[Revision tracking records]
#####

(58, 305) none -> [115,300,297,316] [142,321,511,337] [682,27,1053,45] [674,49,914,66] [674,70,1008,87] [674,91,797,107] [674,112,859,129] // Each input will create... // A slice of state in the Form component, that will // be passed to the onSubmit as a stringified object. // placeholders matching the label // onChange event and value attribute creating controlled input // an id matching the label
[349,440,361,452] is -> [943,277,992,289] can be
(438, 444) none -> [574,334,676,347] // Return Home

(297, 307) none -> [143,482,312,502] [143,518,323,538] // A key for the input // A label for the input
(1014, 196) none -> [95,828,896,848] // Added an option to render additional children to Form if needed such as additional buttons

#####

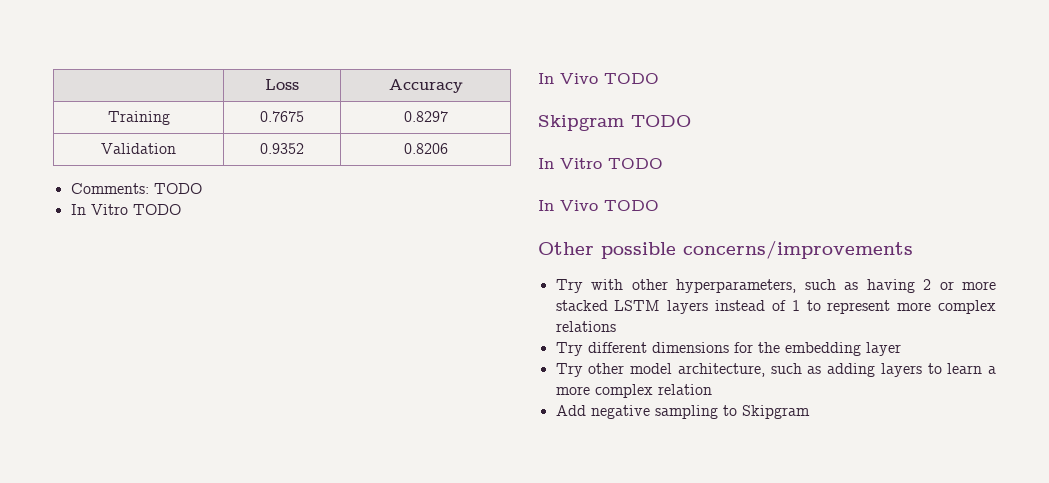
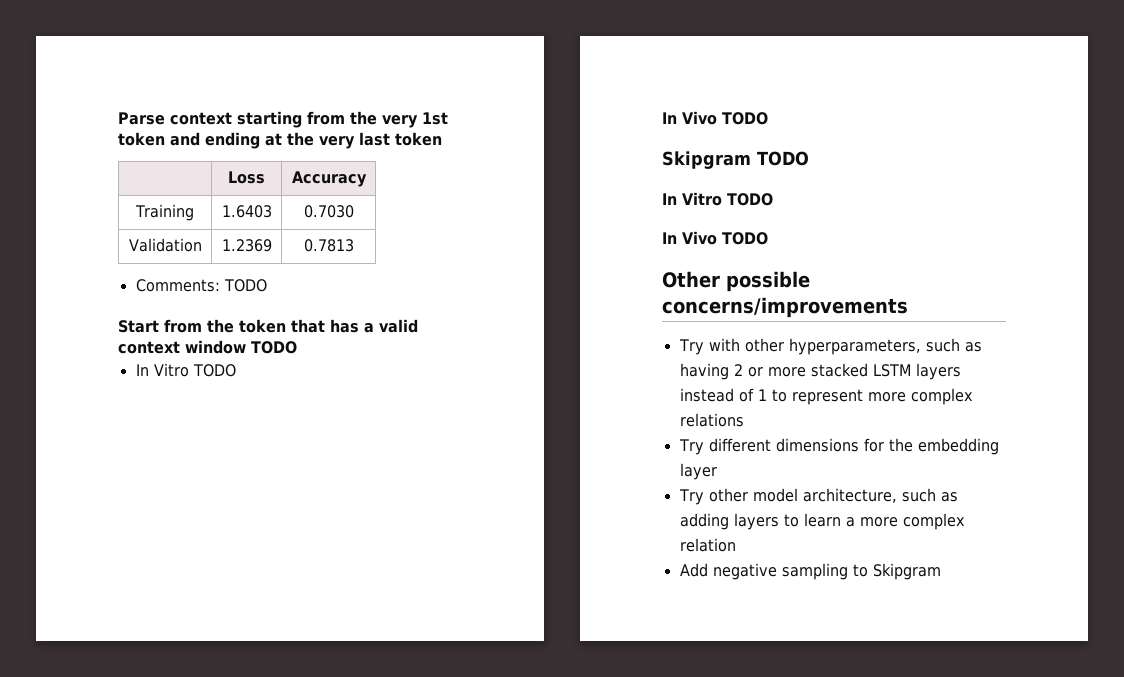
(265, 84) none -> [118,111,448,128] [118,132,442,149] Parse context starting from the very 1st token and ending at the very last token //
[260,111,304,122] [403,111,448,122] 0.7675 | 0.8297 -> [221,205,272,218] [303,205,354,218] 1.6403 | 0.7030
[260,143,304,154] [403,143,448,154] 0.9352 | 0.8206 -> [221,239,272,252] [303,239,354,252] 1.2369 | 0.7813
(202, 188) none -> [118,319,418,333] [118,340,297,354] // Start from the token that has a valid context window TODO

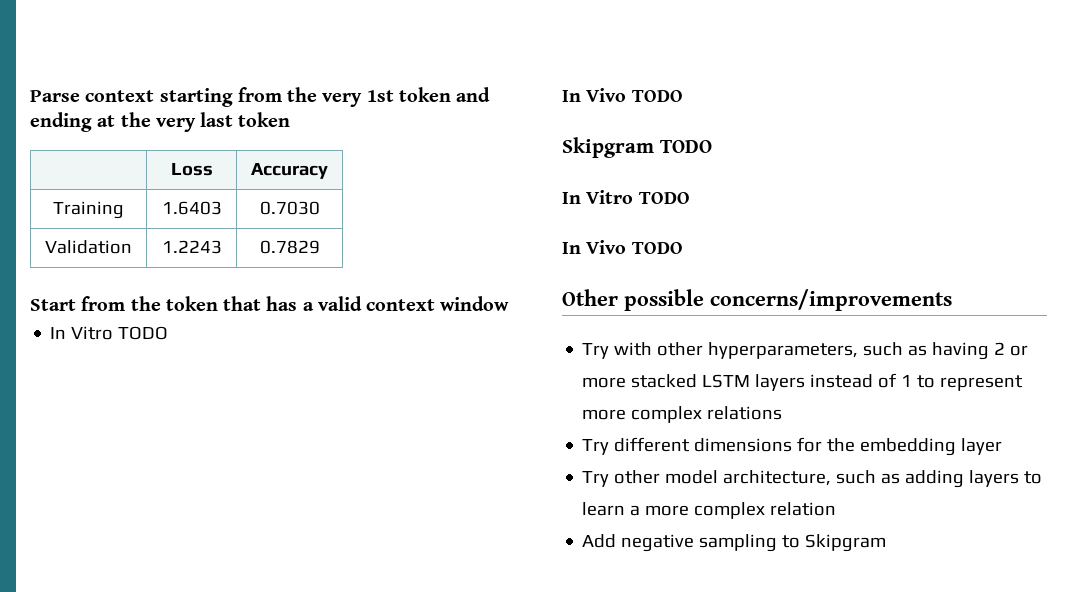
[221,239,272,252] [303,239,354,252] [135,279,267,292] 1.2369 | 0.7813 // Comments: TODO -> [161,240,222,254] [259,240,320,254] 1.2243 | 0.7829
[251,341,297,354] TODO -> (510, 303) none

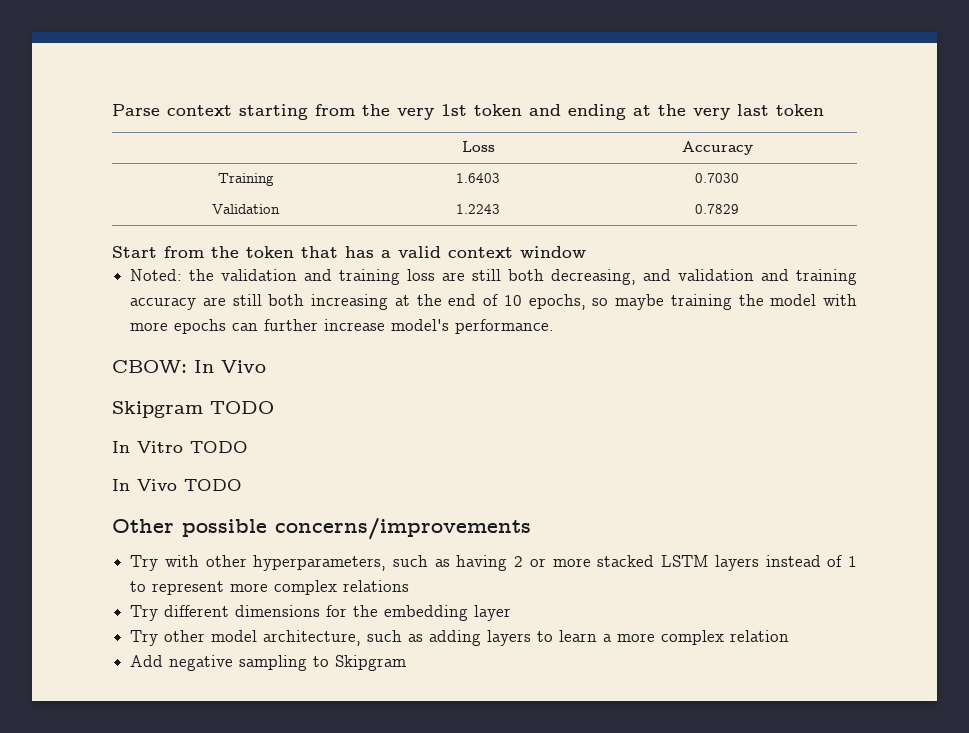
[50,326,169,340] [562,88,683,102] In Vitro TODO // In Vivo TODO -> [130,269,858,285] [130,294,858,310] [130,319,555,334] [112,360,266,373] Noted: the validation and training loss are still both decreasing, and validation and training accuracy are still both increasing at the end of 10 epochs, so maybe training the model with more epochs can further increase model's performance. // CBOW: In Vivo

#####

**REQUIRED WORK**
List every line from the entries above in which "that" appears.

**PROBLEM SOLUTION**
(58, 305) none -> [115,300,297,316] [142,321,511,337] [682,27,1053,45] [674,49,914,66] [674,70,1008,87] [674,91,797,107] [674,112,859,129] // Each input will create... // A slice of state in the Form component, that will // be passed to the onSubmit as a stringified object. // placeholders matching the label // onChange event and value attribute creating controlled input // an id matching the label
(202, 188) none -> [118,319,418,333] [118,340,297,354] // Start from the token that has a valid context window TODO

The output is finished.